Genome Res. 1998 Mar;8(3):186-94.
Elimination of the data processing bottleneck in high-throughput sequencing will require both improved accuracy of data processing software and reliable measures of that accuracy. We have developed and implemented in our base-calling program phred the ability to estimate a probability of error for each base-call, as a function of certain parameters computed from the trace data.
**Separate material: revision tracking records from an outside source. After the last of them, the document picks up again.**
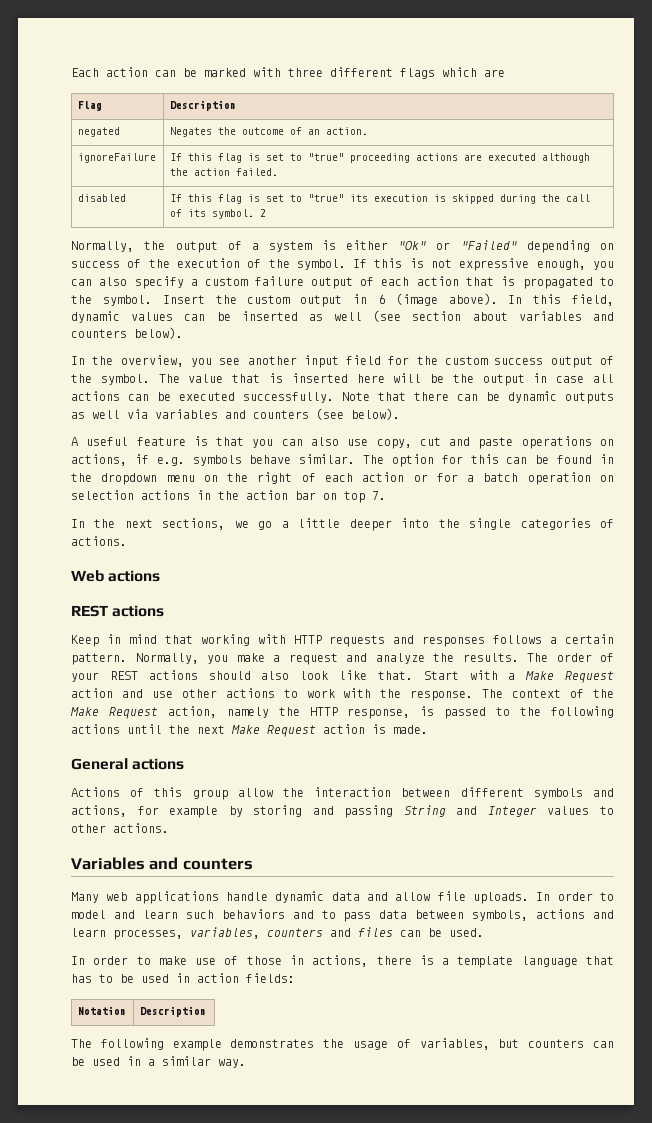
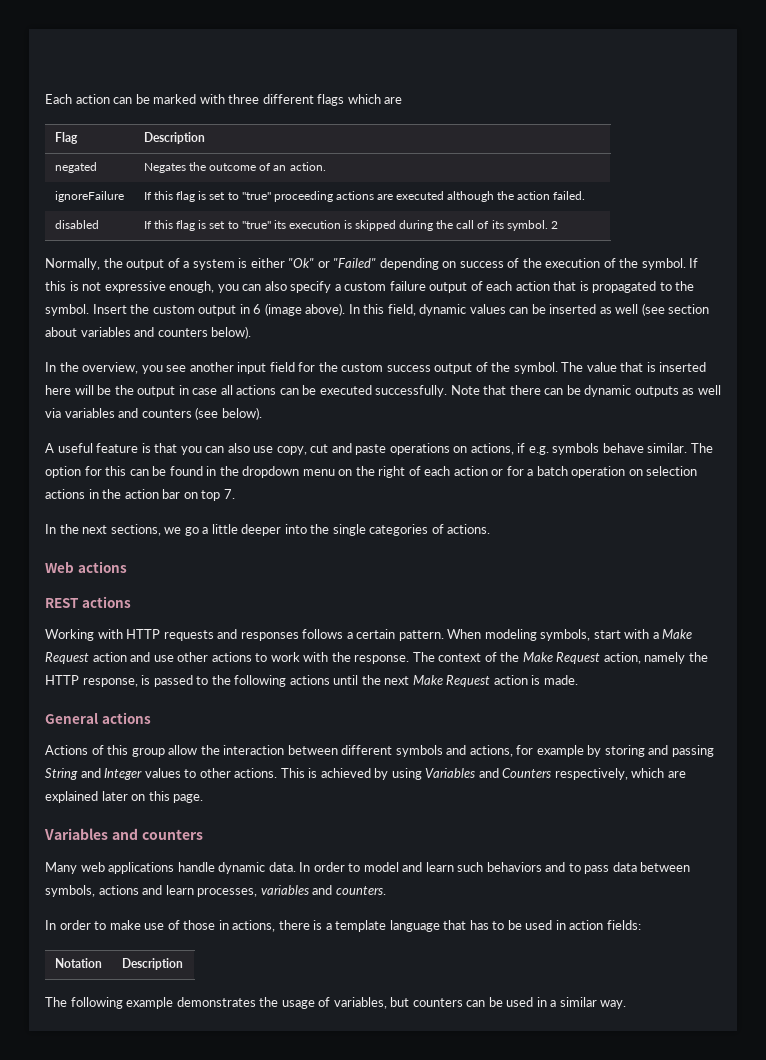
[71,634,250,647] Keep in mind that working -> [45,629,94,641] Working
[135,653,614,665] [71,670,459,682] Normally, you make a request and analyze the results. The order of your REST actions should also look like that. Start -> [447,629,621,641] When modeling symbols, start
(169, 828) none -> [280,768,686,780] [45,791,204,803] This is achieved by using Variables and Counters respectively, which are explained later on this page.
[331,891,529,904] data and allow file uploads. -> [268,862,296,872] data.
[190,927,484,939] variables, counters and files can be used. -> [260,885,386,895] variables and counters.

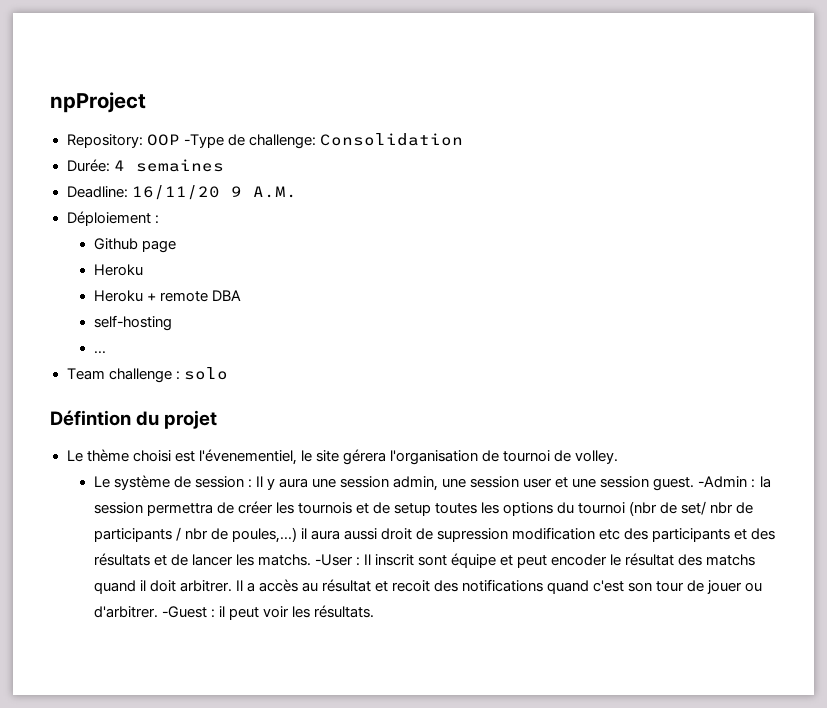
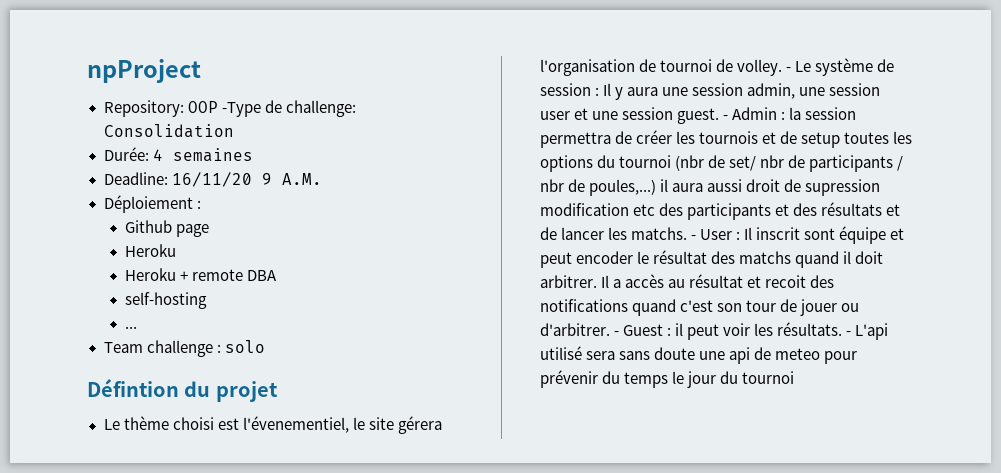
(619, 457) // -> [785,67,791,72] -
[698,476,748,488] -Admin -> [722,107,777,120] - Admin
[314,554,353,566] -User -> [690,229,732,240] - User
[161,606,207,618] -Guest -> [613,324,663,336] - Guest
(374, 611) none -> [845,323,889,340] [539,346,857,364] [539,370,794,388] - L'api utilisé sera sans doute une api de meteo pour prévenir du temps le jour du tournoi

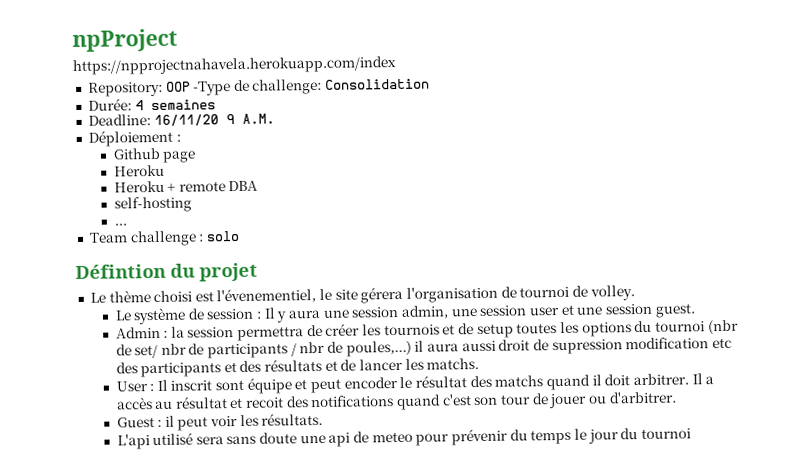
(201, 71) none -> [72,56,396,76] // https://npprojectnahavela.herokuapp.com/index
[785,67,791,72] - -> (635, 293) //
[722,115,728,120] - -> (696, 310) //
[690,235,696,240] - -> (480, 363) //
[613,331,619,336] - -> (677, 397) //
[845,331,851,336] - -> (324, 419) //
These error probabilities are shown here to be valid (correspond to actual error rates) and to have high power to discriminate correct base-calls from incorrect ones, for read data collected under several different chemistries and electrophoretic conditions. They play a critical role in our assembly program phrap and our finishing program consed.
消除高通量测序中的数据处理瓶颈既需要提高数据处理软件的准确性,也需要对这种准确性进行可靠的测量。我们已经在碱基识别程序phred中开发并实现了根据从测序峰图数据计算出的某些参数来估计每个碱基识别错误概率的功能。对于在几种不同化学方法和电泳条件下收集的读取数据,这些错误概率在这里显示是有效的(与实际错误率相对应),并且有很强的能力区分正确和错误的碱基识别。它们在我们的序列拼接程序phrap和完成程序consed中起着关键作用。